** INSTRUCTIONS FOR THE TASK **
Print exactly the lines from the one containing "(146, 362) none -> [149,372,184,388] 国内" through the last line of the entries below; the pictures stay out of the copy.
** SUPPLIED RECORDS follows **
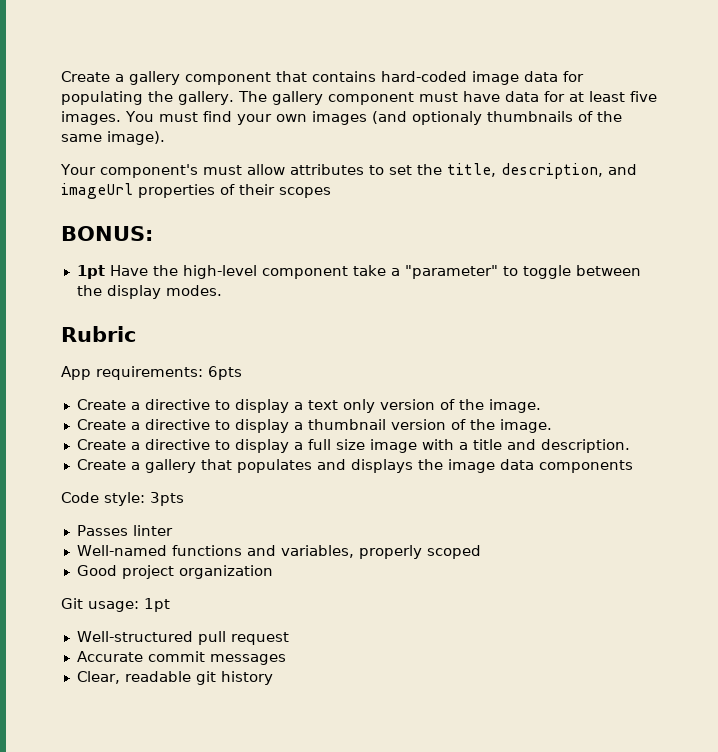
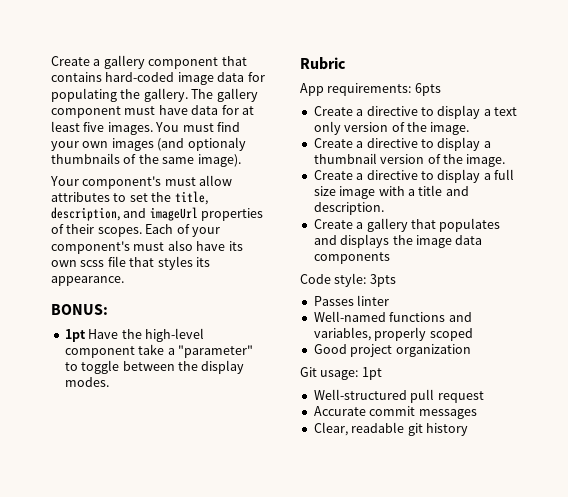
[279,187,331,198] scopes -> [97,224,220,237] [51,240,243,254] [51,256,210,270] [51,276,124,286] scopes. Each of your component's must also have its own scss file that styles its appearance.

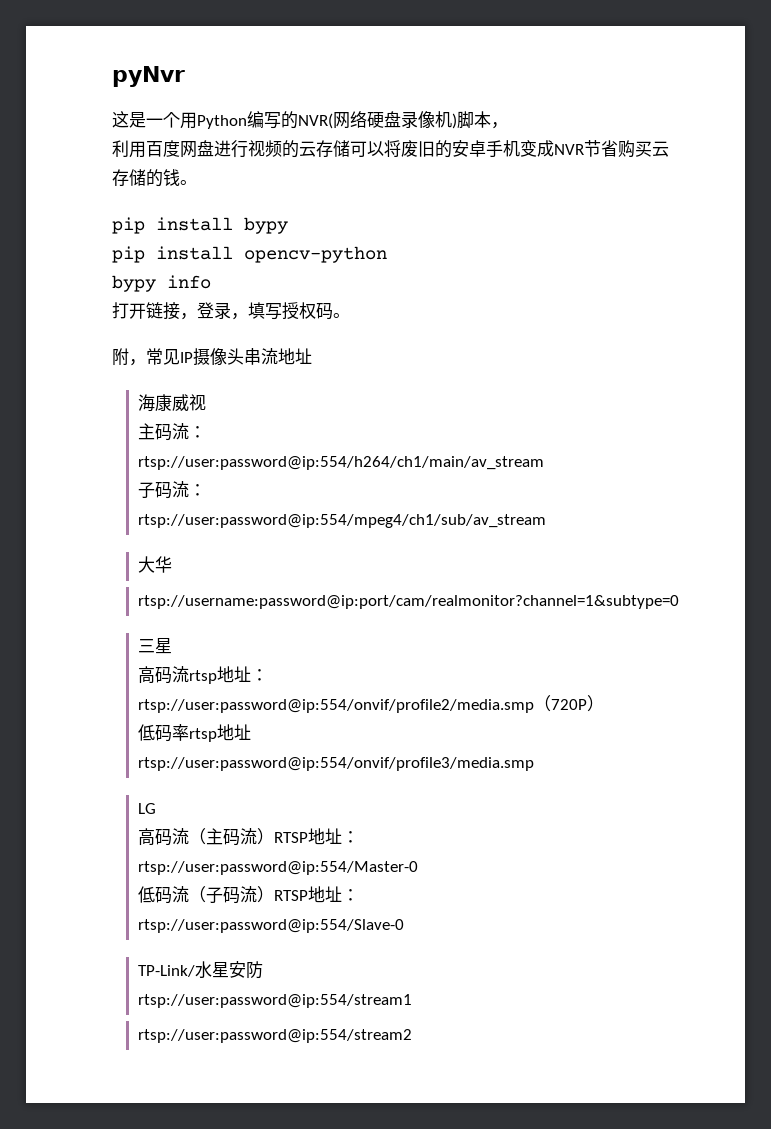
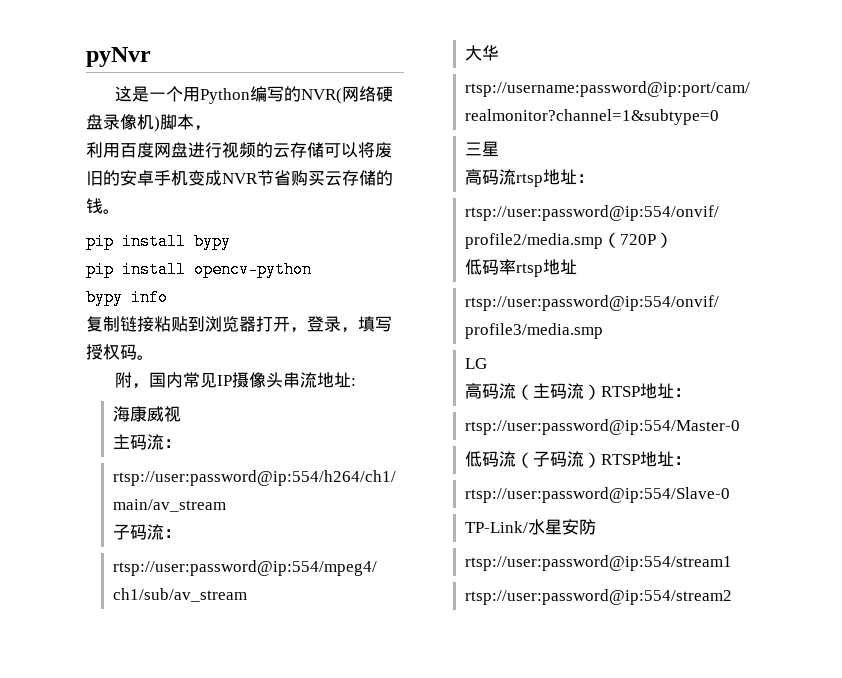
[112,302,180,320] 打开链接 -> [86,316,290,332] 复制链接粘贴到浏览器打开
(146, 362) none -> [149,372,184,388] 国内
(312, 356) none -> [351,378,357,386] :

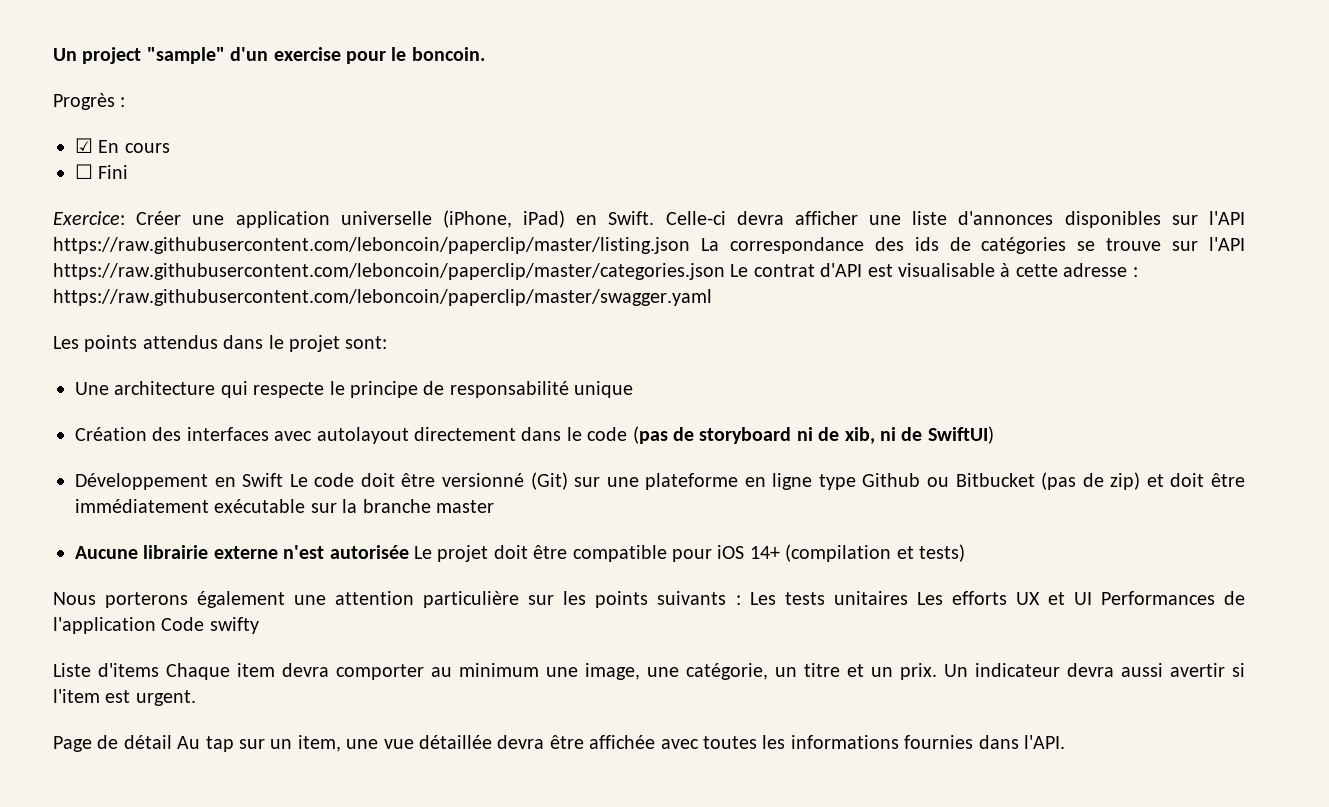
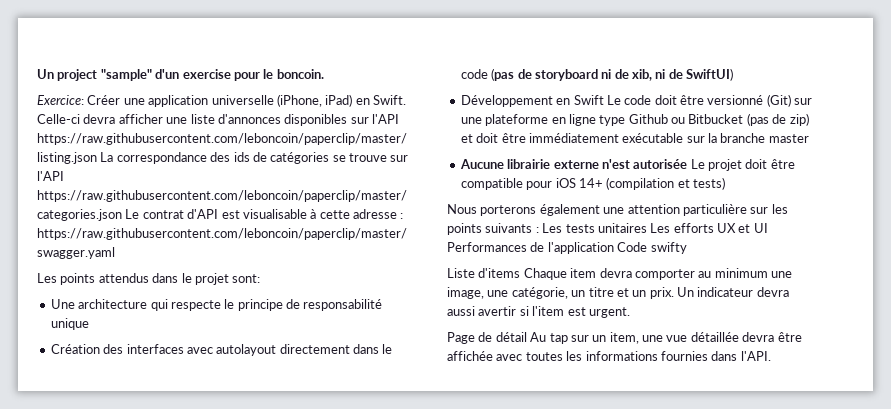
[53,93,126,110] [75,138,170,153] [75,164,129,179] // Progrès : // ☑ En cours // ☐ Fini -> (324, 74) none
** End of SUPPLIED RECORDS **
** SOLUTION TO THE EXERCISE **
(146, 362) none -> [149,372,184,388] 国内
(312, 356) none -> [351,378,357,386] :

[53,93,126,110] [75,138,170,153] [75,164,129,179] // Progrès : // ☑ En cours // ☐ Fini -> (324, 74) none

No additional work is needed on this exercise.